STRIDE Project Evaluates the Impact of Work Zone Operations on Users through the Use of Traffic Control Strategies
A STRIDE-funded project at the University of Alabama at Birmingham, will evaluate traffic control strategies at interstate work zones and how they impact the scheduling of construction work. The study is led by Dr. Virginia P. Sisiopiku and her post-doctoral scholar, Ossama E. Ramadan. The study aims to identify traffic control strategies that would allow agencies to schedule work zones at any time during the day with minimal interruption to traffic.

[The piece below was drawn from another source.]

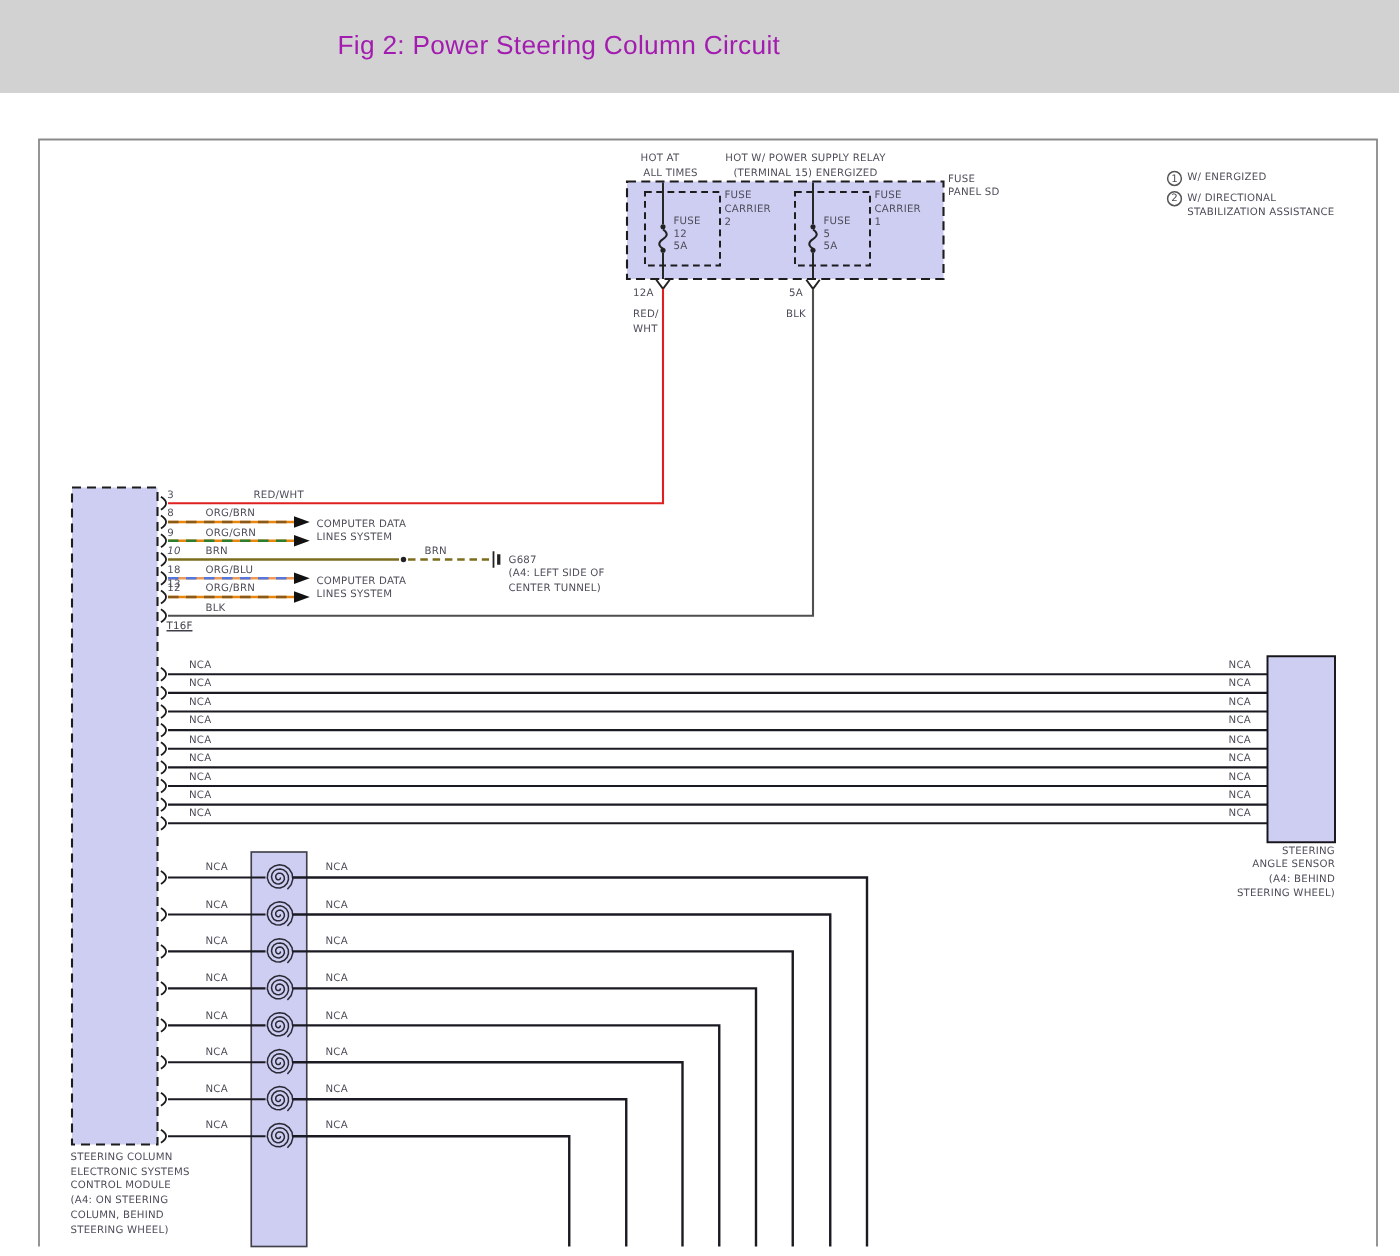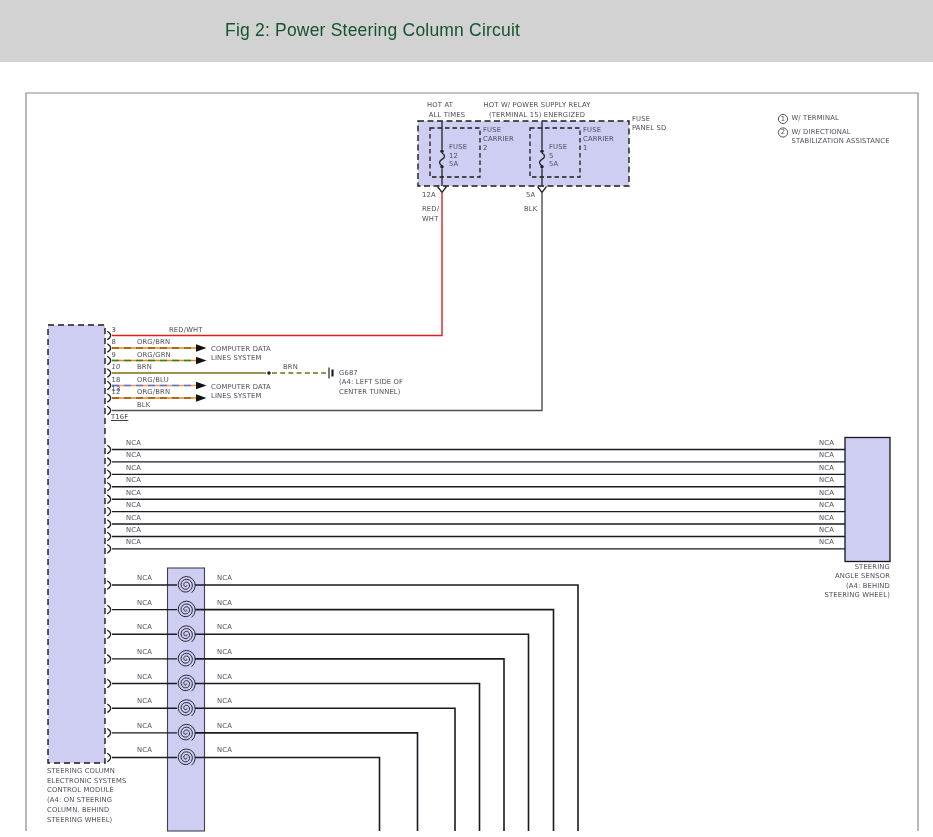"Fig 2: Power Steering Column" #titlebar .t { color: #14532d -> #a21caf }
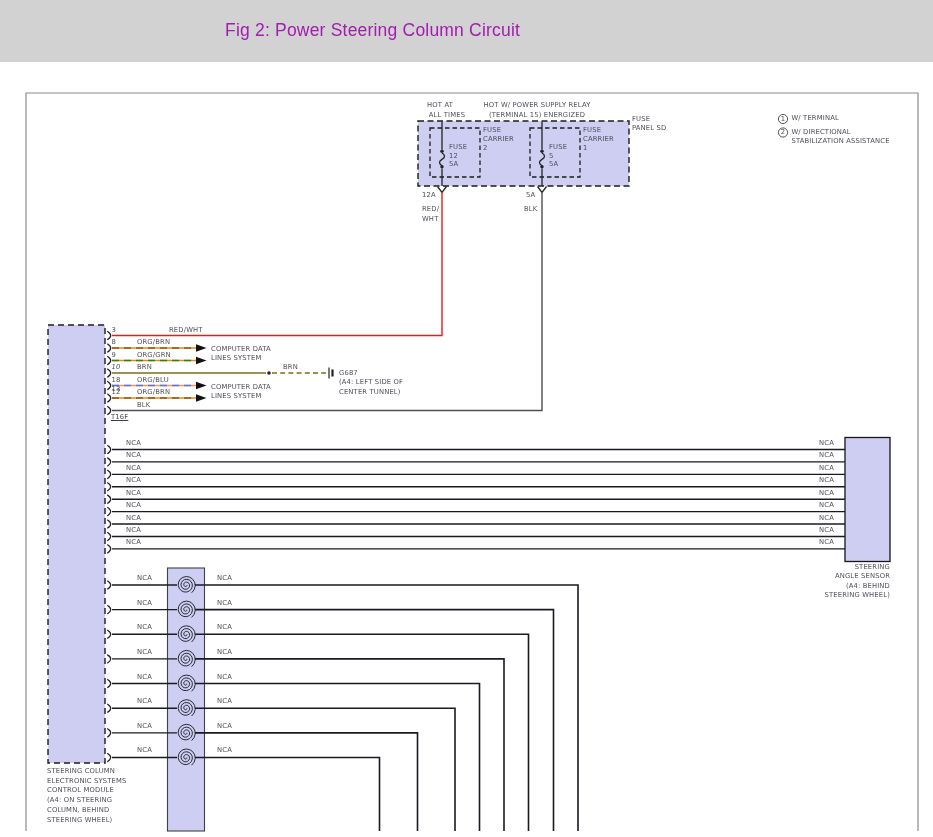"W/ TERMINAL" span.lb { text: TERMINAL -> ENERGIZED }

“The pressing need for maintenance and upgrading of our aging transportation infrastructure heightens the importance of examining traffic operations and safety at work zones,” Dr. Sisiopiku said. “This project examines impacts from nighttime scheduling of work zones, and addresses the apparent gap between research and practice when it comes to traffic control at work zone locations,” she added.
How will they do this? The UAB research team will perform a comprehensive literature review and a survey of practice to identify the current practices, needs, and concerns related to various types of traffic control at work zones. Also the team will gather data from a freeway corridor in the Birmingham, Ala., metro area necessary for model development and calibration. The data will be used to develop microscopic simulation models of the study corridor under work zone operations with various traffic control options. CORSIM, a traffic simulation software from UF’s McTrans Center will be used as the modeling platform.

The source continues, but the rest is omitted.